0

I am processing a syslog logfile, each line as an individual syslog entry, and parsing that entry using a Attoparsec parser. So I am using

fileToBS :: IO Handle -> C.Source (ResourceT IO) BS.ByteString
fileToBS handleMaker = source C.$= bsSplitterConduit
  where source = CB.sourceIOHandle handleMaker
        bsSplitterConduit = CB.lines

to generate the stream of syslog entries. I am using

parseToLogData:: C.Conduit BS.ByteString (ResourceT IO) (Either CATT.ParseError (CATT.PositionRange, LogData))
parseToLogData = CATT.conduitParserEither syslogParser

to convert those bytestrings in to syslog values. Syslog values are generated from this parser (with some type synonyms of my own):

syslogParser :: Parser (Priority, Maybe UTCTime, IPAddress, BS.ByteString)
syslogParser = do
  pri <- priority <?> "priority parse error"
  mbDate <- date <?> "date parse error"
  space
  srcAddr <- ip
  space
  msg <- ATT.takeByteString
  return LogData{pri = pri, timestamp = mbDate, source = srcAddr, message = "msg"}

priority :: Parser Priority
priority = do
  string "<"
  digitsString <- takeWhile1 digit
  string ">"
  return (RawPriority digitsString)

date :: Parser (Maybe UTCTime)
date = do
  rawDate <- ATT.take 15
  let stringDate = BS.unpack rawDate
  let parsedDate = parseTime defaultTimeLocale syslogDateFormat stringDate
  return parsedDate

ip :: Parser IPAddress
ip = do
  oct0 <- takeWhile1 digit
  period
  oct1 <- takeWhile1 digit
  period
  oct2 <- takeWhile1 digit
  period
  oct3 <- takeWhile1 digit
  return (oct0, oct1, oct2, oct3)
--ip = takeWhile1 (\x -> digit x || x == 46)

space = string " "
colon = string ":"
period = string "."

digit test = (test >= 48 && test <= 57)
octet = digit

The issue is the line which takes all the rest of the syslog entry (msg <- ATT.takeByteString). This function does not play nice with streams because it needs a termination signal if using a resumable parser (which is what conduit's attoparsec library uses).

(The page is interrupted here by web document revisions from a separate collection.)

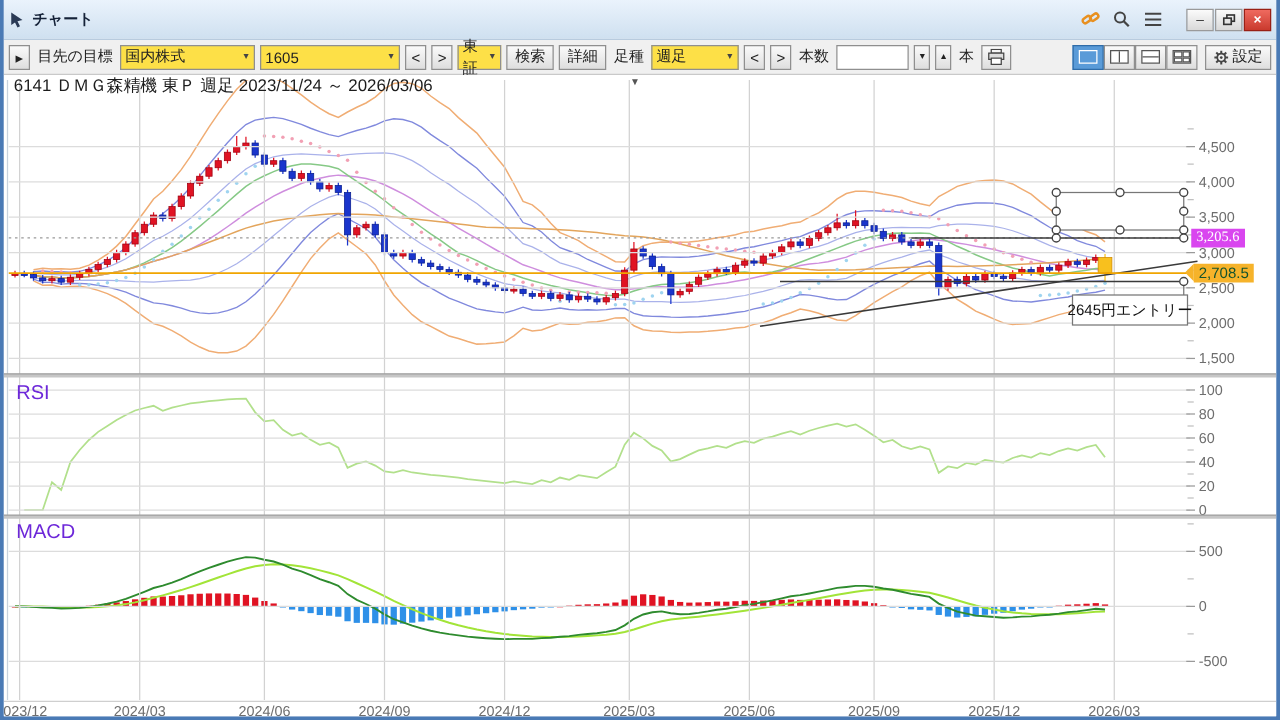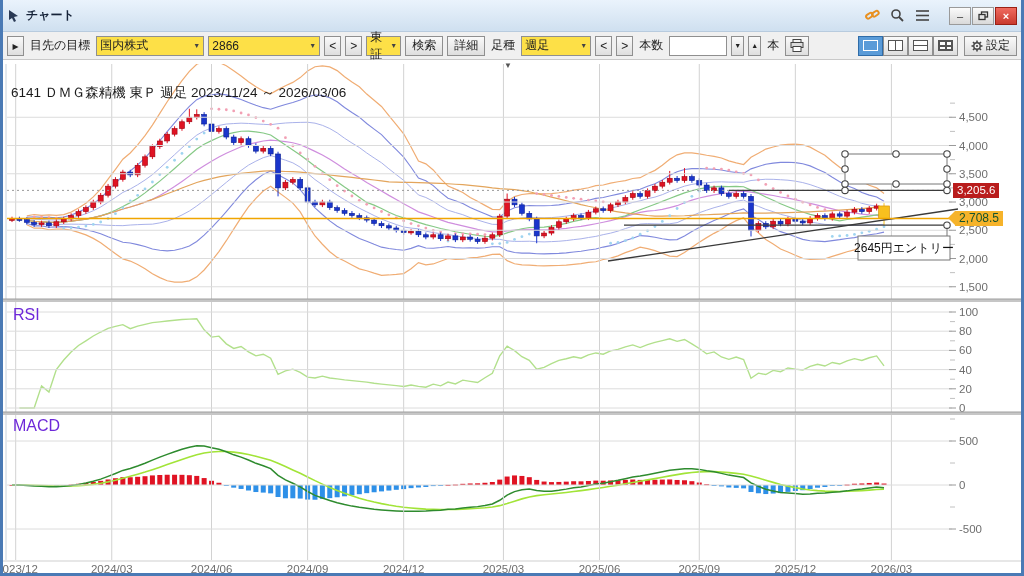--- a/index.html
+++ b/index.html
@@ -104,7 +104,7 @@
         <span class="arr">▼</span>
     </div>
     <div class="tsel" style="width:112px">
-      <span>2866</span>
+      <span>1605</span>
         <span class="arr">▼</span>
     </div>
     <div class="tbtn narrow">&lt;</div>

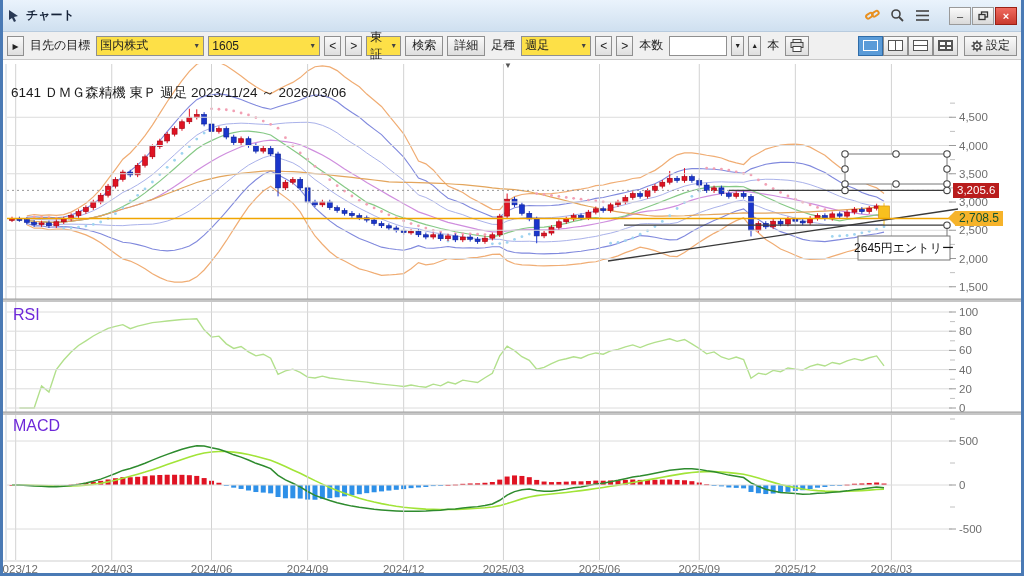--- a/index.html
+++ b/index.html
@@ -41,7 +41,7 @@
   .rightgroup{margin-left:auto;display:flex;gap:0;align-items:center;}
   
   .chart-area{position:relative;width:1018px;height:521px;background:#fff;}
-  .chart-title{position:absolute;left:8px;top:24px;font-size:13.5px;color:#1c1c1c;}
+  .chart-title{position:absolute;left:8px;top:0;font-size:13.5px;color:#1c1c1c;}
   .pane-label{position:absolute;font-size:16px;color:#6d28d9;}
   .splitter-grip{position:absolute;left:501px;top:1px;font-size:8px;color:#555;}
   .anno-text{position:absolute;font-size:12px;color:#111;display:flex;align-items:center;

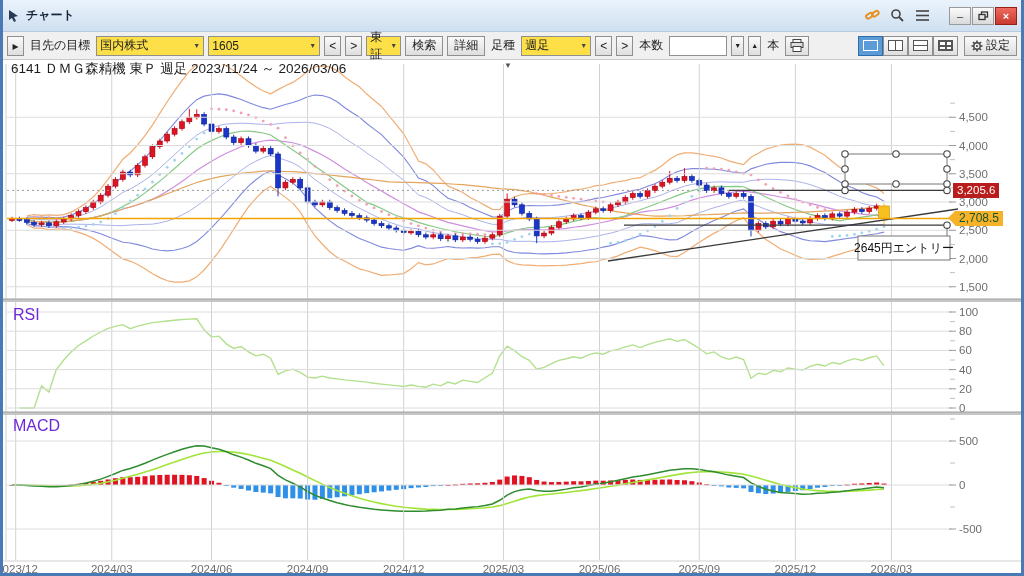--- a/index.html
+++ b/index.html
@@ -47,7 +47,7 @@
   .anno-text{position:absolute;font-size:12px;color:#111;display:flex;align-items:center;
     justify-content:center;white-space:nowrap;}
   .tag{position:absolute;font-size:11.5px;padding:0 4px;height:15px;line-height:15px;}
-  .tag-black{background:#b91c1c;color:#fff;}
+  .tag-black{background:#d946ef;color:#fff;font-family:Liberation Serif, serif;}
   .tag-orange{background:#f6b32a;color:#14532d;font-size:12px;}
   .tag-orange::before{content:"";position:absolute;left:-7px;top:0;
     border-top:7.5px solid transparent;border-bottom:7.5px solid transparent;border-right:7px solid #f6b32a;}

I have tried to yield empty bytestrings to fix this behavior but it is not working as expected (see incremental input on https://hackage.haskell.org/package/attoparsec-0.12.1.2/docs/Data-Attoparsec-ByteString.html ). It consumes the entirety of the syslog input file in to one parsed value. This is a 80MB test file so after the initial field extraction it is putting all the subsequent syslog messages in to the message field of syslog value.

Here is my terminator conduit to try and signal "atomic message" behavior. I am not sure why it does not work.

terminator :: C.Conduit BS.ByteString (ResourceT IO) BS.ByteString
terminator = C.awaitForever yieldAndAddTerminator
  where
    yieldAndAddTerminator bs = do
      C.yield bs
      C.yield terminator
    terminator = ""

How can I treat UDP messages as atomic pieces of data in the conduit world?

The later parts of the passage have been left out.